You are viewing a plain text version of this content. The canonical link for it is here.
Posted to issues@spark.apache.org by "Jan-Willem van der Sijp (JIRA)" <ji...@apache.org> on 2019/04/29 13:46:00 UTC
[jira] [Created] (SPARK-27594) spark.sql.orc.enableVectorizedReader causes milliseconds in Timestamp to be read incorrectly

Jan-Willem van der Sijp created SPARK-27594:
-----------------------------------------------

             Summary: spark.sql.orc.enableVectorizedReader causes milliseconds in Timestamp to be read incorrectly
                 Key: SPARK-27594
                 URL: https://issues.apache.org/jira/browse/SPARK-27594
             Project: Spark
          Issue Type: Bug
          Components: SQL
    Affects Versions: 2.3.0
            Reporter: Jan-Willem van der Sijp


Using {{spark.sql.orc.impl=native}} and {{spark.sql.orc.enableVectorizedReader=true}} causes reading of TIMESTAMP columns in HIVE stored as ORC to be interpreted incorrectly.
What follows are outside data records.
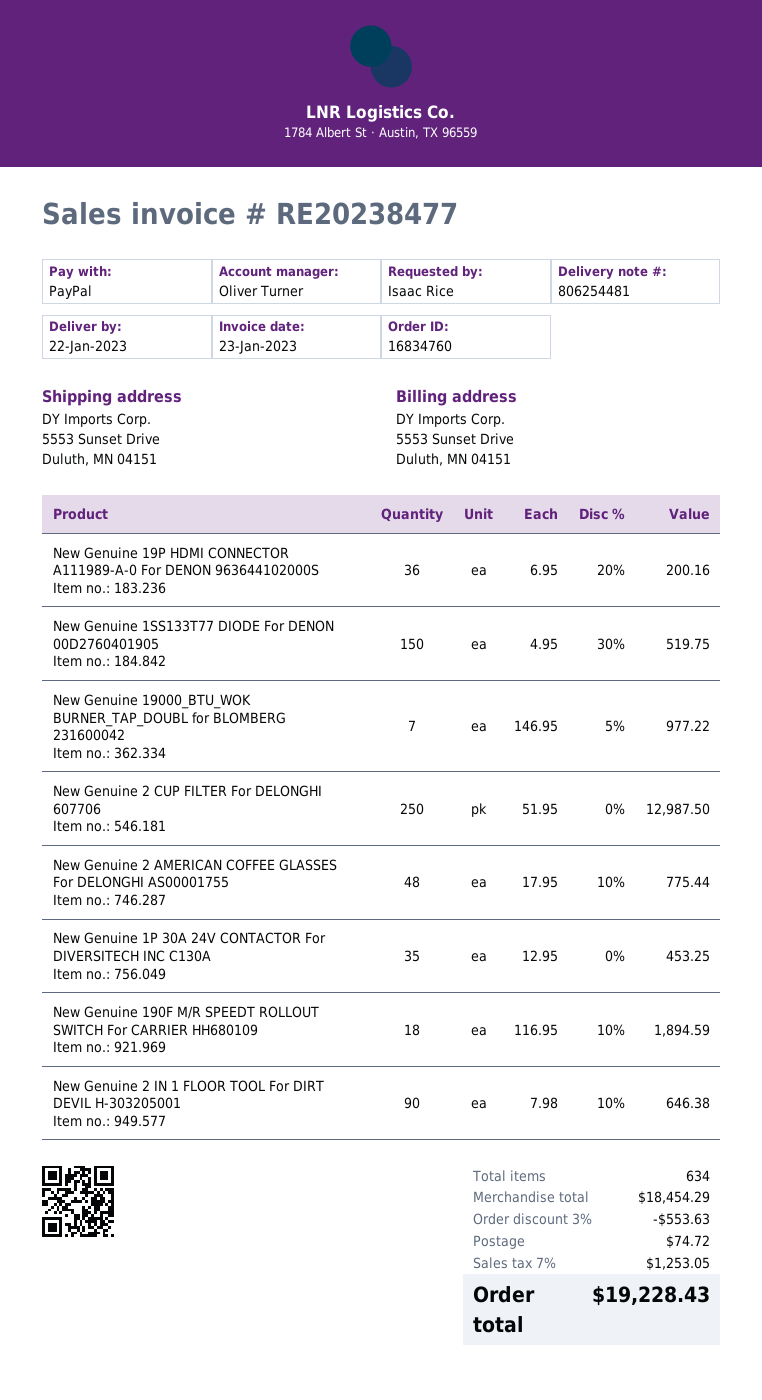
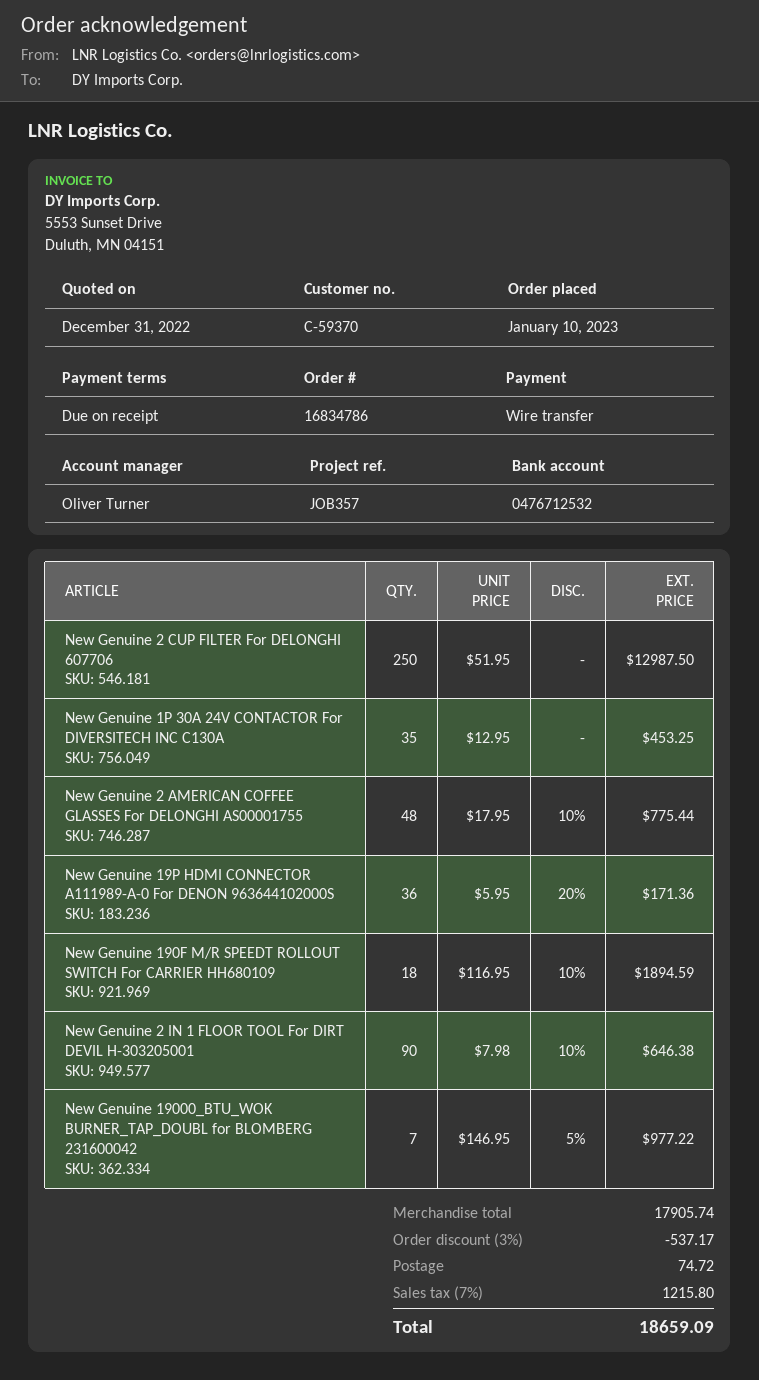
order number: 16834760 -> 16834786
payment method: PayPal -> bank transfer
New Genuine 19P HDMI CONNECTOR A111989-A-0 For DENON 963644102000S: 36 x 6.95 - 20% = 200.16 -> 36 x 5.95 - 20% = 171.36
New Genuine 1SS133T77 DIODE For DENON 00D2760401905: 150 x 4.95 - 30% = 519.75 -> none
subtotal: 18454.29 -> 17905.74
discount: 3% = 553.63 -> 3% = 537.17
tax: 7% = 1253.05 -> 7% = 1215.80
total: 19228.43 -> 18659.09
Specifically, the milliseconds of time timestamp will be doubled.

Input/output of a Zeppelin session to demonstrate:

{code:python}
%pyspark

from pprint import pprint

spark.conf.set("spark.sql.orc.impl", "native")
spark.conf.set("spark.sql.orc.enableVectorizedReader", "true")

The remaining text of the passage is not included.